The second semi-final saw Dutchman Niels de Ruiter against the surprise package of the tournament Phill Nixon. Nixon won the first three sets before de Ruiter took the fourth. But Nixon continued his great run and went 5–1 up. De Ruiter then produced a fightback to take the 7th, 8th and 9th sets to trail 4–5. Nixon regained his composure in the 10th set and hit his 14th and 15th 180s during the set to close out the match and reach the final.

Day Nine Sunday 14 January

It was a memorable final with two 50-year-old players battling it out for their first world title. Adams was the strong favourite, having been the number one seed. Nixon was the 150–1 outsider at the start of the event but had beaten a seeded player in each round on the way to the final.

Adams looked like he was going to walk away with an easy victory when he went into the break having taken the first six sets and needing just one to win. Adams then threw for the match at 2–1 in the seventh set. Nixon had other ideas and started to claw his way back into it. Adams missed four darts that could have won him the match and started to look more worried until eventually Nixon drew level.

Nixon threw first in the deciding set and began with a 180, but Adams took the leg out in 12 darts after Nixon narrowly missed a 122 checkout. Adams then held his own throw to once again go within a leg of the title. Nixon once again narrowly missed a chance to hold his throw, this time with double-18 for a 110 checkout, and Adams finished 54 on double 20 to win his first World Championship at the fourteenth time of asking.

==Qualifiers==
On 2 October, the BDO announced that the 2007 Championships would contain 16 seeded players for the first time since 1981. Two days later they announced that the top 26 players from the Invitational table would also qualify automatically.

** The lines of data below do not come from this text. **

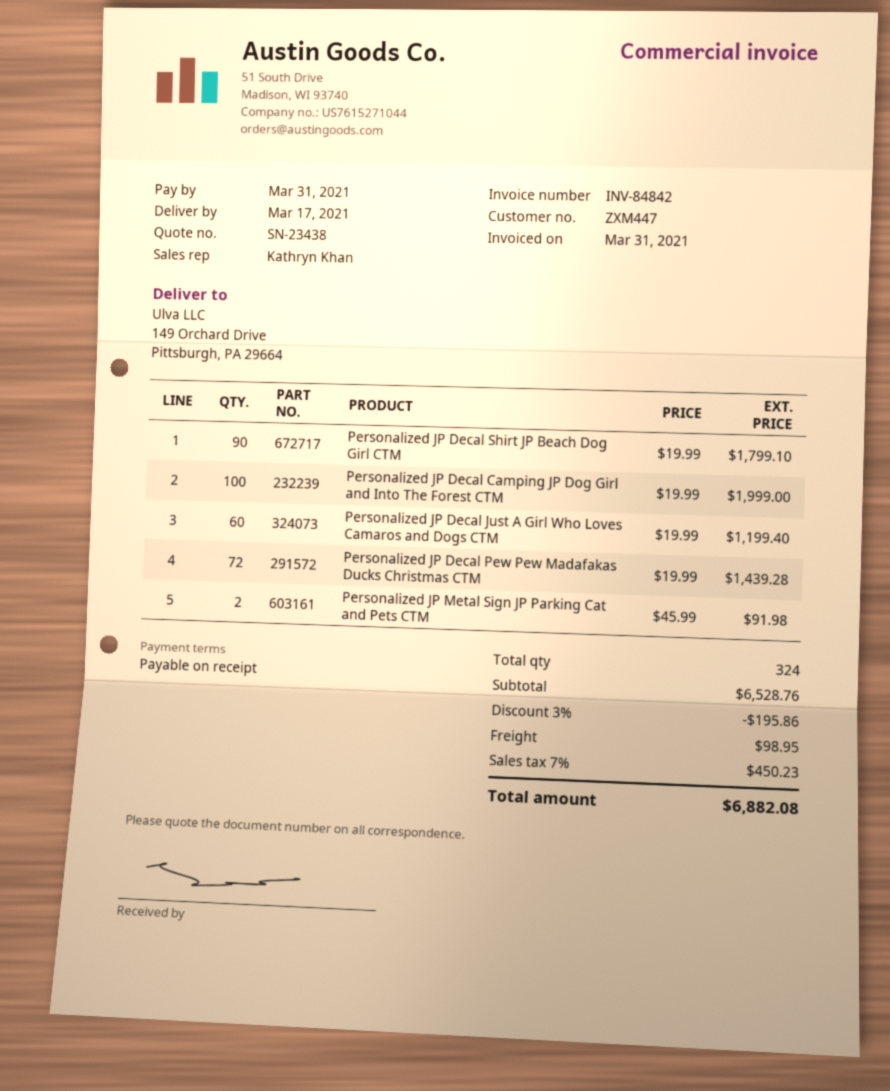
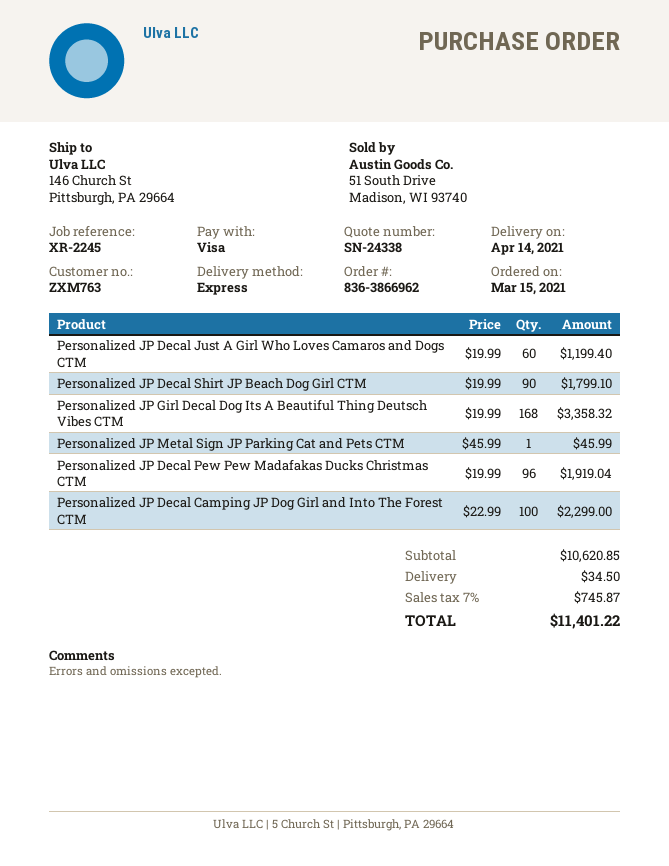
quote number: SN-23438 -> SN-24338
delivery date: 2021-03-17 -> 2021-04-14
customer number: ZXM447 -> ZXM763
ship to: 149 Orchard Drive, Pittsburgh, PA 29664 -> 146 Church St, Pittsburgh, PA 29664
Personalized JP Decal Camping JP Dog Girl and Into The Forest CTM: 100 x 19.99 = 1999.00 -> 100 x 22.99 = 2299.00
Personalized JP Decal Pew Pew Madafakas Ducks Christmas CTM: 72 x 19.99 = 1439.28 -> 96 x 19.99 = 1919.04
Personalized JP Metal Sign JP Parking Cat and Pets CTM: 2 x 45.99 = 91.98 -> 1 x 45.99 = 45.99
Personalized JP Girl Decal Dog Its A Beautiful Thing Deutsch Vibes CTM: none -> 168 x 19.99 = 3358.32
subtotal: 6528.76 -> 10620.85
discount: 3% = 195.86 -> none
shipping: 98.95 -> 34.50
tax: 7% = 450.23 -> 7% = 745.87
total: 6882.08 -> 11401.22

Defending champion Jelle Klaasen had slipped to 19 in the rankings at the time the seedings were announced, and has therefore missed out on being seeded. He was drawn against Co Stompé in the first round.

The qualifying event was held at Bridlington on Thursday 12 October, the day before the World Masters event. From a field of 239 players playing the best of 3 sets, four players emerged as qualifiers for the 2007 World Finals.
Former champion, Tony David was defeated by Kierion Carter of Wales in the first qualifying round. Despite a run of four victories Bobby George (WDF Ranking 165) fell two rounds short of qualification for the finals.

The eventual qualifiers from the event were:
- Davy Richardson (England) WDF Ranking: unranked
- Brian Woods (England) WDF Ranking: 86
- Paul Gibbs (England) WDF Ranking: 60
- Phill Nixon (England) WDF Ranking: 272

The final place at Lakeside was reserved for the winner of the World Masters – but as Michael van Gerwen had already booked a place it was taken by Gary Fenn, who had won a stand-by play-off a few days earlier. Ironically, if Fenn was to progress to the second round he could come up against Phill Nixon – the man who had already "knocked him out" of the qualifying event for the World Championship on 12 October.

The draw for the event was made at Leisure World, Bridlington on 13 October 2006 at 10am by the owners of the Lakeside – Bob Potter and Barbara Leitch.